We enrolled 141 unselected consecutive adult patients attending a small-bowel disease clinic. Patients underwent endoscopy and biopsy; serum samples were obtained at that time for measurements of anti-tissue transglutaminase (a-tTG), IgA and IgG anti-deamidated gliadin-related peptide (a-DGP), and IgA antiactin antibodies (AAAs). Characterization of patients was based on histological criteria (Marsh type II lesion or greater).

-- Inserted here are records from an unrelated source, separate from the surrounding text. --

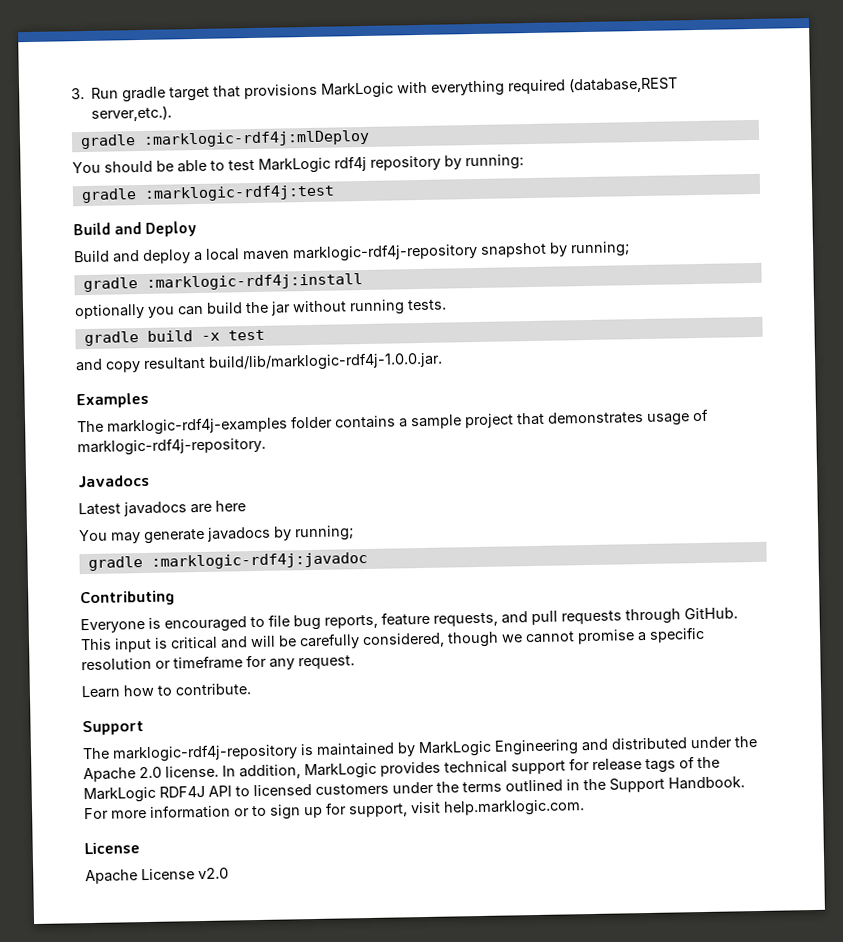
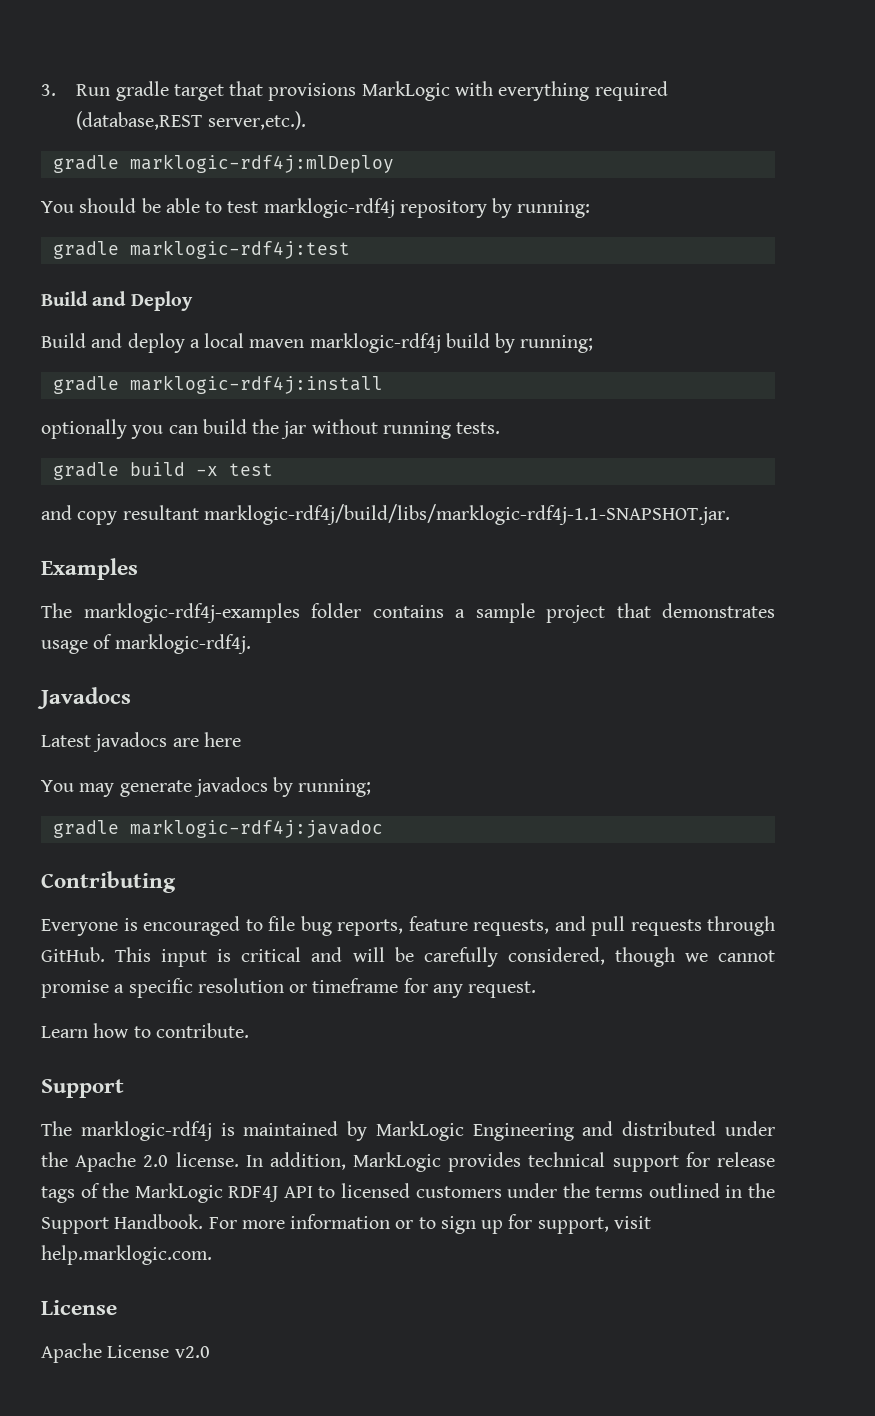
[142,129,370,148] :marklogic-rdf4j:mlDeploy -> [129,154,394,173] marklogic-rdf4j:mlDeploy
[258,155,367,174] MarkLogic rdf4j -> [263,198,395,218] marklogic-rdf4j
[143,184,335,202] :marklogic-rdf4j:test -> [129,240,350,259] marklogic-rdf4j:test
[292,241,630,263] [82,273,363,293] marklogic-rdf4j-repository snapshot by running; // gradle :marklogic-rdf4j:install -> [309,333,594,353] [52,375,383,394] marklogic-rdf4j build by running; // gradle marklogic-rdf4j:install
[208,351,443,372] build/lib/marklogic-rdf4j-1.0.0.jar. -> [203,504,730,525] marklogic-rdf4j/build/libs/marklogic-rdf4j-1.1-SNAPSHOT.jar.
[77,436,266,457] marklogic-rdf4j-repository. -> [114,634,251,654] marklogic-rdf4j.
[150,551,368,570] :marklogic-rdf4j:javadoc -> [129,819,383,838] marklogic-rdf4j:javadoc
[112,743,298,763] marklogic-rdf4j-repository -> [80,1121,212,1141] marklogic-rdf4j

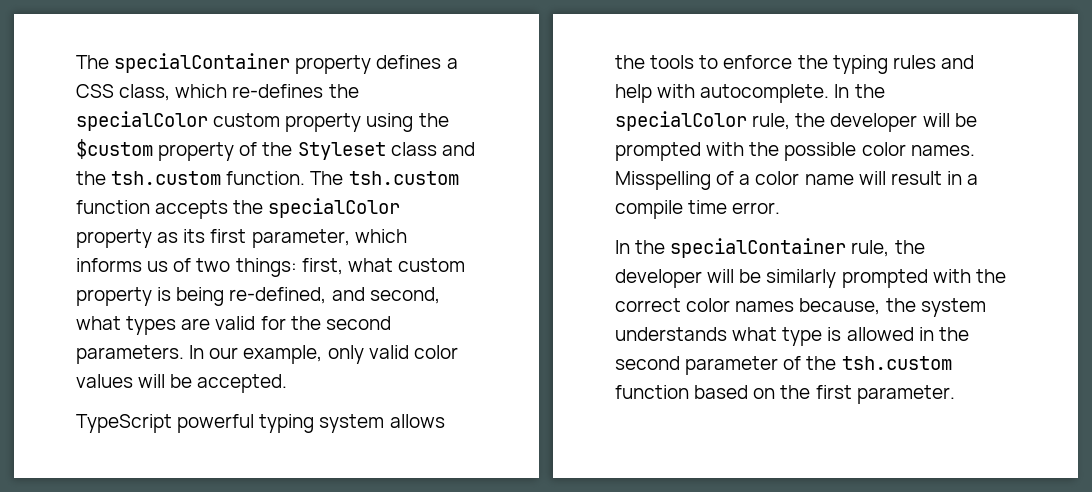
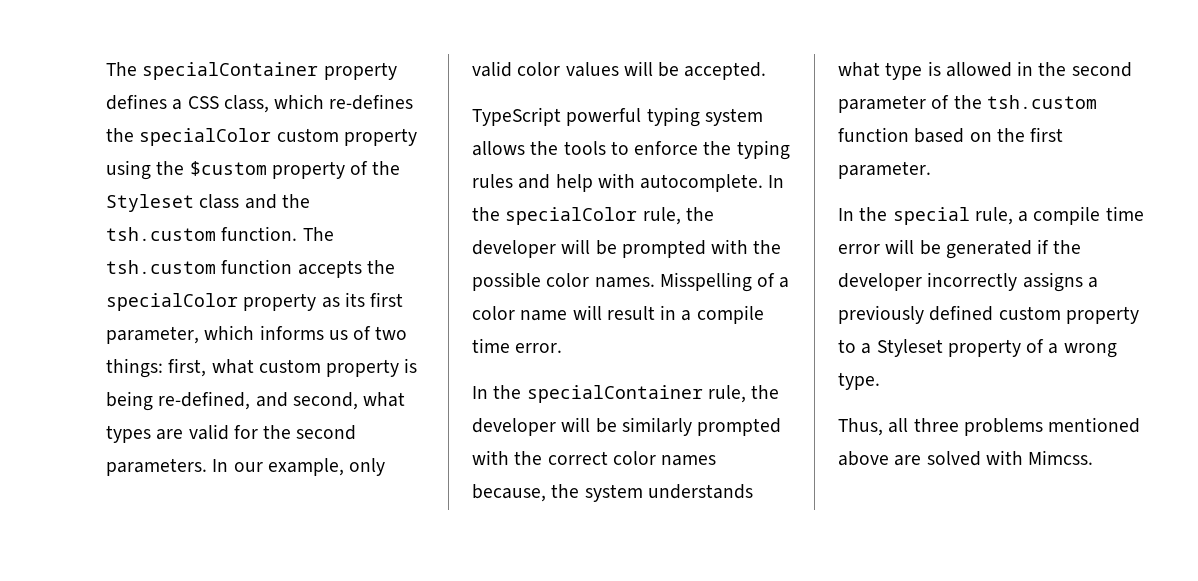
(955, 394) none -> [838,206,1144,225] [838,239,1082,259] [838,272,1098,292] [838,305,1139,324] [838,339,1117,358] [838,372,880,390] [838,417,1141,436] [838,450,1094,466] // In the special rule, a compile time error will be generated if the developer incorrectly assigns a previously defined custom property to a Styleset property of a wrong type. // Thus, all three problems mentioned above are solved with Mimcss.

The prevalence of CD was 42.5%. Sensitivity, specificity, and positive and negative predictive values were >90% for most assays. Diagnostic accuracy based on ROC curve analysis was similar for all assays [area under the curve (95% CI): 0.996 (0.967-0.998) for a-tTG, 0.995 (0.964-0.998) for IgA a-DGP, 0.989 (0.954-0.999) for IgG a-DGP, 0.996 (0.966-0.998) for blended conjugated of IgA + IgG a-DGP in a single assay, and 0.967 (0.922-0.990) for AAA]. The combinations of 2 tests, IgG a-DGP plus IgA a-tTG or the single blended conjugate detecting IgA + IgG a-DGP plus IgA a-tTG had 100% positive and negative predictive values if concentrations of both tests in either combination were above or below the cutoff.
In a population with high pretest probability, the newly developed a-DGP tests have diagnostic accuracy that is at least equivalent to that of established assays.